The Great Recession of 2007 was an inevitable consequence of decades of deregulation and rampant speculative corporate practices, and political leaders responded to the suffering of the American people by bailing out the same corporations that engaged in speculation that led to the recession in the first place.
The Democratic Party further alienated working-class voters by shifting their platform focus from rural areas to suburban middle-class enclaves, creating conditions ripe for caudillo appeal in the since-overlooked rural communities. Disaffected rural voters were primed to believe that one strong leader alone could remedy their maladies. These structural conditions were essential to Trump’s mass rural success in the 2016 and 2024 elections.
Though, Trump never wielded a mystical “populist” sway over the American populace, having never won a majority vote in his three-election run. By comparison, in 1972, Richard Nixon won 60.2 percent of the popular vote, yet Nixon was never called a populist — despite having clearly captured the popular imagination far more passionately than Trump ever has. This is due to the fact that both parties’ policies were broadly social democratic in the post-WWII era; bipartisan support for welfare reform programs left elections to hinge on candidate character, producing landslide victories.

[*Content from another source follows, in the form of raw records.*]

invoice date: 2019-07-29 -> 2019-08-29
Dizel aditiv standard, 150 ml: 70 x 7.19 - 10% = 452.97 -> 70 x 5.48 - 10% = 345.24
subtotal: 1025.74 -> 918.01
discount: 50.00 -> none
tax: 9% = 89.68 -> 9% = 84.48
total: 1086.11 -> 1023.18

However, free market economics reigned supreme in the Reagan and post-Reagan political era, with the implementation of trickle-down “Reaganomics.” Legislation passed under the New Democrats, such as the Welfare Reform Act of 1996 and the North American Free Trade Agreement, marked the demise of the working class in American politics. The Supreme Court case Citizens United v. The Federal Election Commission represented yet another loss for the working class as it reformed campaign finance laws, which allowed corporations greater financial influence over elections and policy reform.
Through this lens, Trump would be far better understood as a caudillo: a leader whose power stems not from broad popular support but rather from the failure of institutions to represent key economic interests. He is president because political party establishments refuse to endorse transformative reform as a result of campaign funding ties to economic elites, whose interests run contrary to those of the working class.

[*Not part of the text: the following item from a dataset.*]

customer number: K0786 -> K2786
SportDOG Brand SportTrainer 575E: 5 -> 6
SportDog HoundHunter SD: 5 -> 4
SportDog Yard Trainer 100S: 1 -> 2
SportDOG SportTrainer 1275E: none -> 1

If America is to endure, the lesson is clear: Neglecting the working class destabilizes both politics and social well-being. For a long time now, America has needed Economic Democracy. That is, the empowerment of the worker within the workplace through policies that improve conditions for the creation and expansion of unions and worker cooperatives. These policies would democratize the national economy, while at the same time creating a more economically sound workers’ bloc that would be better supplied to take the time to represent its interests in government.

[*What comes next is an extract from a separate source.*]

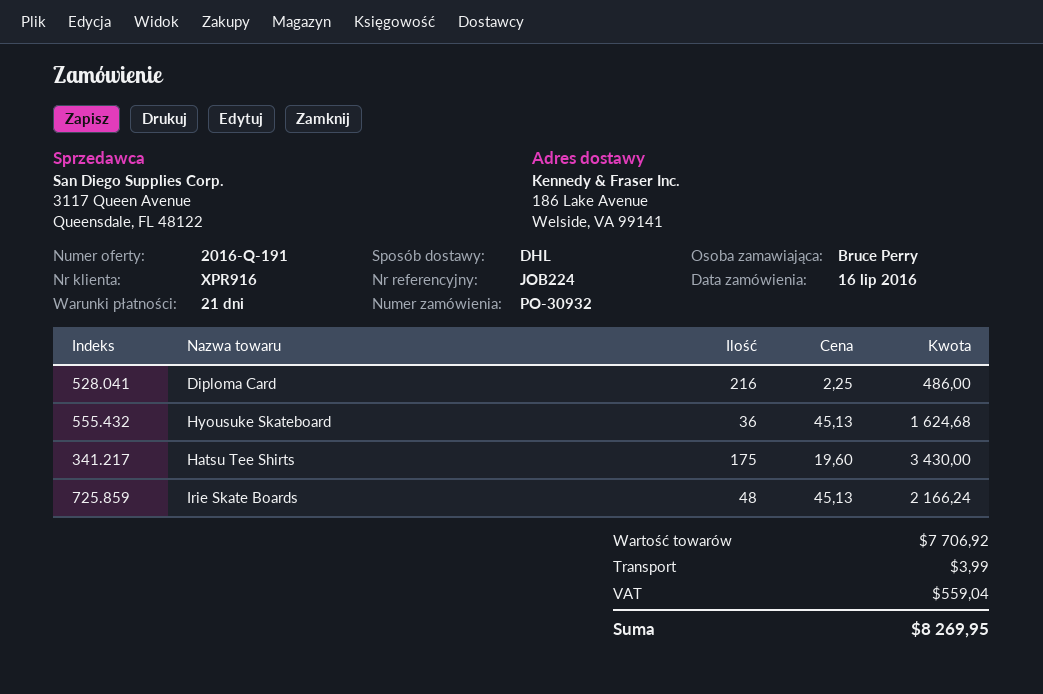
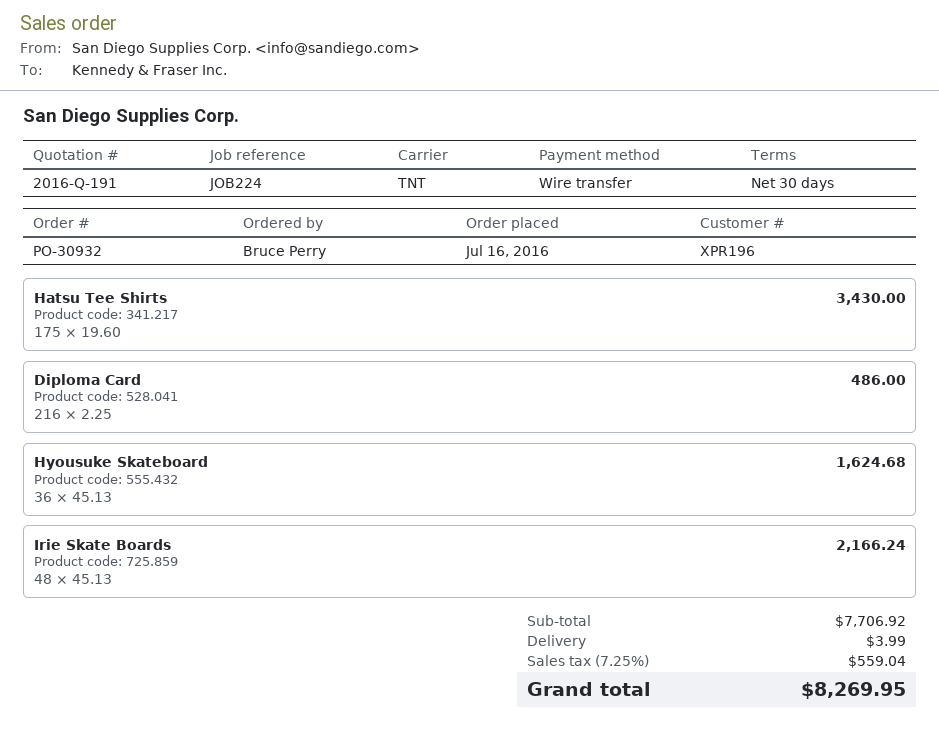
payment terms: 21 days -> 30 days
customer number: XPR916 -> XPR196
shipping method: DHL -> TNT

Political democracy alone has proved insufficient in providing proper living standards for the working class. Economic democracy must be expanded and workers must be uplifted; otherwise, our representative democracy cannot survive. The inalienable rights espoused by our Founding Fathers have failed to actualize, due to widespread economic inequality. The time has come to realize life, liberty and the pursuit of happiness in the undeniably intertwined political and economic sphere.
Rafael Hernández Guerrero PZ ’29 is from El Refugio, San Luis Potosí, México and immigrated to Boulder, Colorado as a child. He doesn’t really know what’s going on and hopes you do.